For the sake of description we have taken the one situated on the South side,—running from Eighteenth street on the north to Twenty-second street on the south, and from Wabash avenue on the east to Armour avenue on the west.

It came into existence in 1905 when Mayor Carter H. Harrison, the present city executive, cleaned out old Custom House place, Plymouth court and South Clark street, the nest of vice, bounding the south end of the commercial district.

It established a new territory and flourishes as prosperously today as it did in its old haunts.

Within the zone described 250 houses of ill fame house the unfortunate women, lure men of all conditions in life, grow rich on sin and on the practice of every form of bestial degeneracy.

SUGGESTED BY A PROMINENT NEWS STORY OF THE MOMENT

By Courtesy of The Chicago Daily Journal.

There are 2,000 enslaved, scarlet women in these infectious prisons!

They are of every nation in the world!

They are young girls in their teens; women in mature years and hags who have outlived their usefulness to the god of lust!

There is an army of 500 to 800 human vultures—“cadets” who live within this district, prodding these women on in the paths of evil!

There are ramshackle hell-holes that are falling to pieces where diseased, broken-down, forgotten women dispense deadly toxins to their customers for fifty cents!

There are “one dollar,” “two dollar,” “three dollar,” “five dollar” and “ten dollar” houses. Those are the prices for some mother’s precious darling! Man buys and woman sells.

There are holes of infamy where white and colored persons mix and sin together.

There are places where the sins that wiped Sodom and Gomorrah out of existence are practiced nightly.

There are places where prostitutes outrival in the forms of obscene acting anything to be found in the Monmartre and other deadly places within the confines of Paris.

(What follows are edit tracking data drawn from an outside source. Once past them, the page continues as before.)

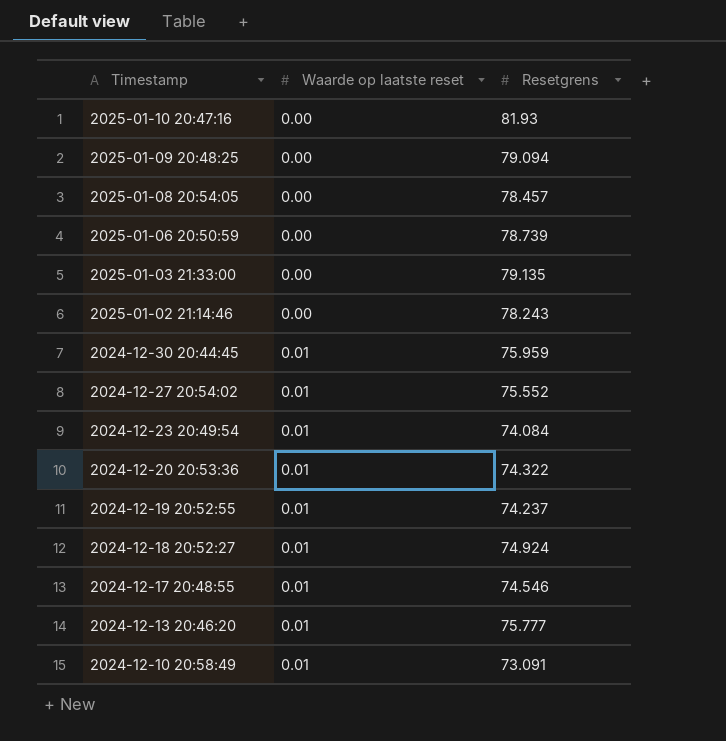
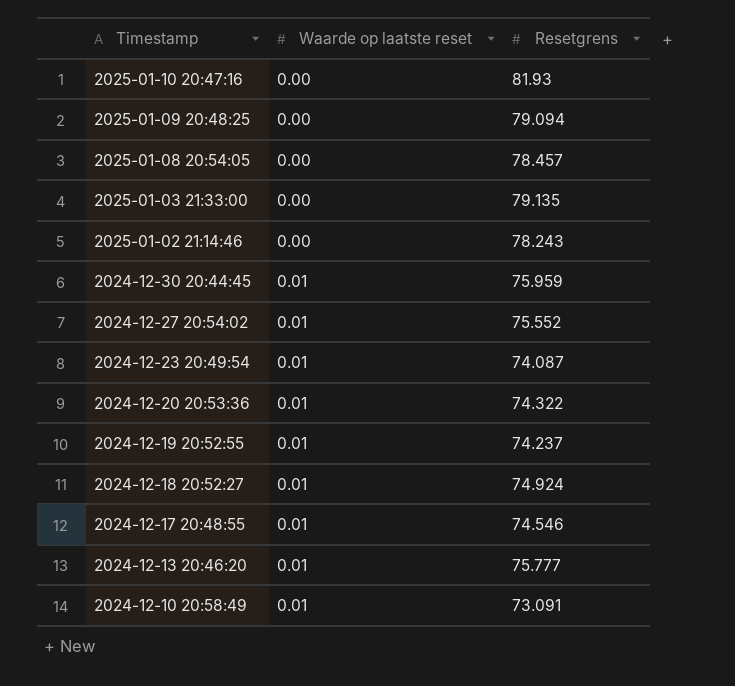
row 2025-01-06 20:50:59: 0.00 | 78.739 -> none
2024-12-23 20:49:54 | Resetgrens: 74.084 -> 74.087

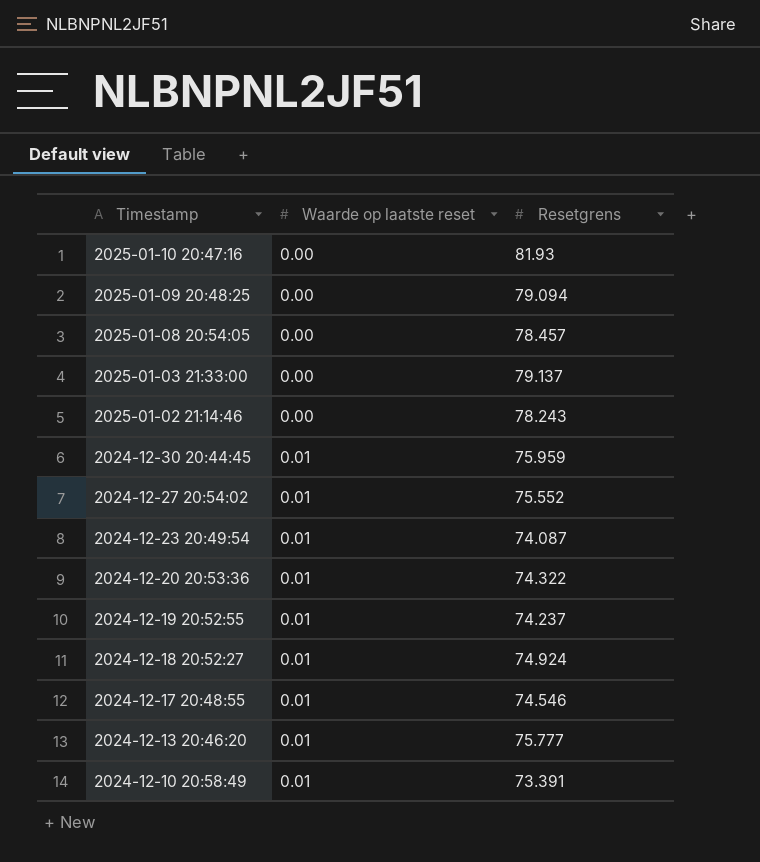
2025-01-03 21:33:00 | Resetgrens: 79.135 -> 79.137
2024-12-10 20:58:49 | Resetgrens: 73.091 -> 73.391

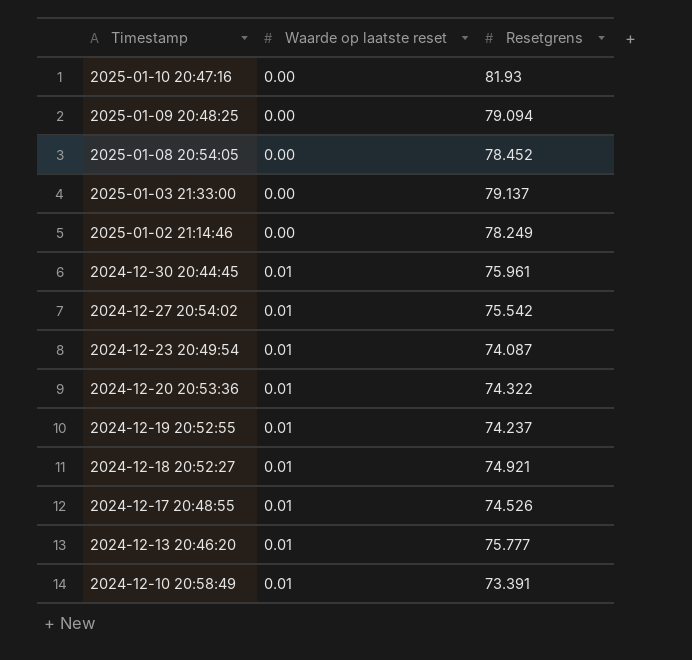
2025-01-08 20:54:05 | Resetgrens: 78.457 -> 78.452
2025-01-02 21:14:46 | Resetgrens: 78.243 -> 78.249
2024-12-30 20:44:45 | Resetgrens: 75.959 -> 75.961
2024-12-27 20:54:02 | Resetgrens: 75.552 -> 75.542
2024-12-18 20:52:27 | Resetgrens: 74.924 -> 74.921
2024-12-17 20:48:55 | Resetgrens: 74.546 -> 74.526

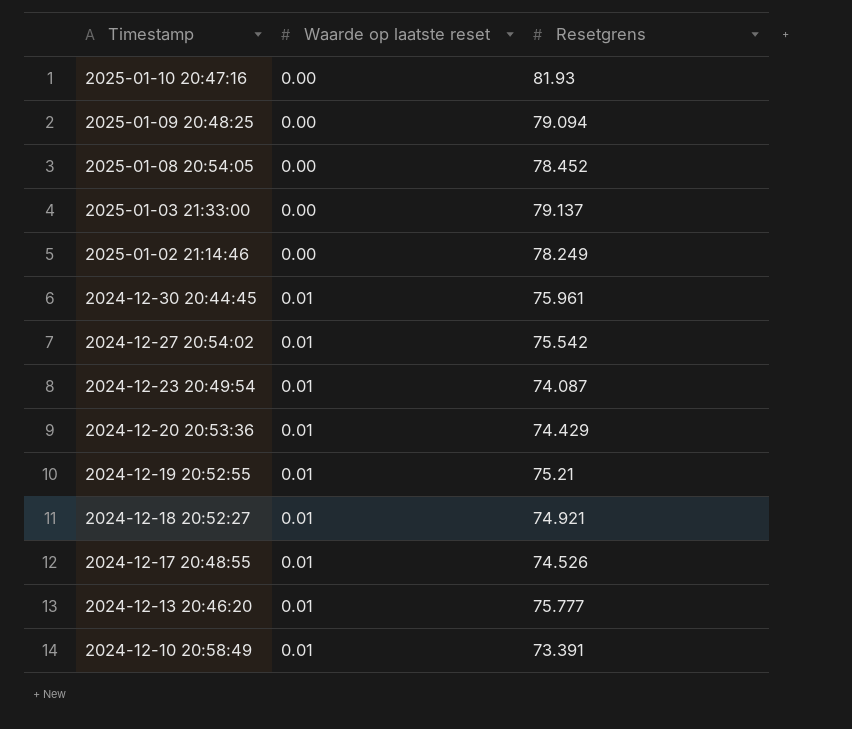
2024-12-20 20:53:36 | Resetgrens: 74.322 -> 74.429
2024-12-19 20:52:55 | Resetgrens: 74.237 -> 75.21

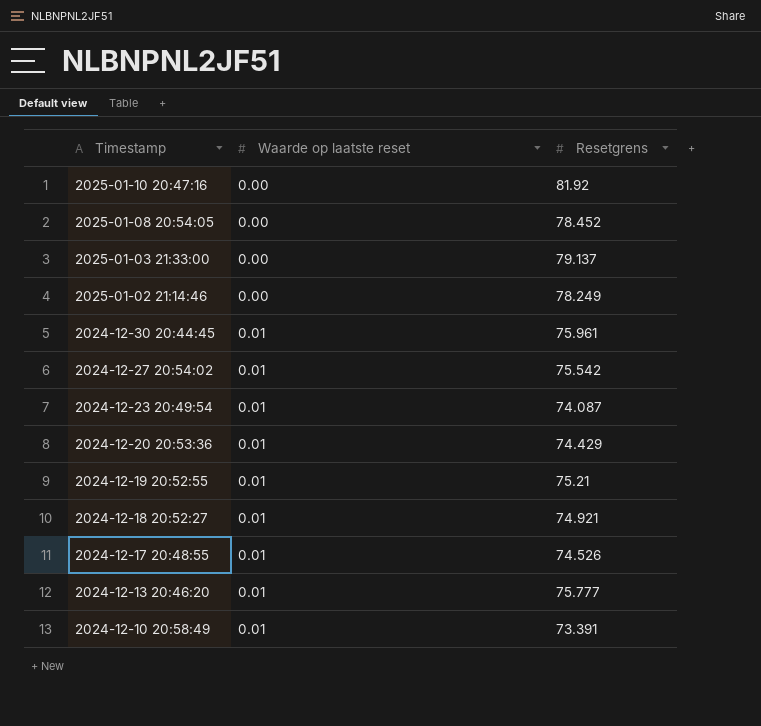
row 2025-01-09 20:48:25: 0.00 | 79.094 -> none
2025-01-10 20:47:16 | Resetgrens: 81.93 -> 81.92

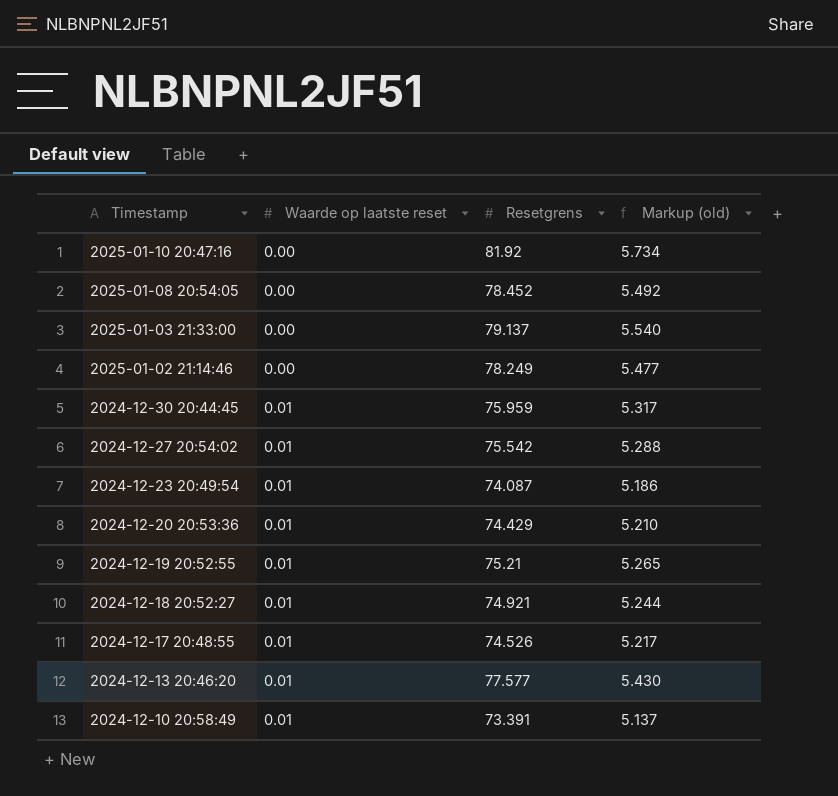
column Markup (old) | formula: none -> [Resetgrens] * 0.07
2024-12-30 20:44:45 | Resetgrens: 75.961 -> 75.959
2024-12-13 20:46:20 | Resetgrens: 75.777 -> 77.577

There are places of material filth, and uncleanliness and there are places where thousands of dollars have been spent to make sepulchres appear as places of delight and pleasure.

Think of it!

Two thousand women on the slave block of lust sold to the thousands of bidders nightly, in this small district!

Lust, vice, crime and graft are the deities of Chicago’s “redlight” districts.

The “redlight” district gets its name because of the lurid, crimson signs that hang above its entrances. The name “redlight” should signify a burning, blazing warning to every man and woman who is tempted to set his foot or hers on the crime-reeking thresholds!

Let us enter one of the houses and study the interior and the type of the prostitutes corralled within.

The swinging doors admit us. As we appear, a dozen girls or women rush at us like a flock of vultures, ravenous, hungering.

They use terms of meaningless endearment, fight among themselves for the possible prey, coax us to purchase a bottle of beer or whiskey or a mixed drink. They attempt to embrace us, to kiss us to arouse latent passions, whose outburst means half the purchase price to them and half to the owner of the place.

A “professor,” half-crazed by drugs and drink, thumps the latest airs on a piano, or a mechanical instrument furnishes the noise. You are asked to give a dime to the “professor” and you do.

You are talking to a frail, blue-eyed, blonde girl. Across the room a brunette, a red-haired girl and a girl with raven black hair and sparkling eyes watch you, wondering as to the ultimate success of the woman who captured you.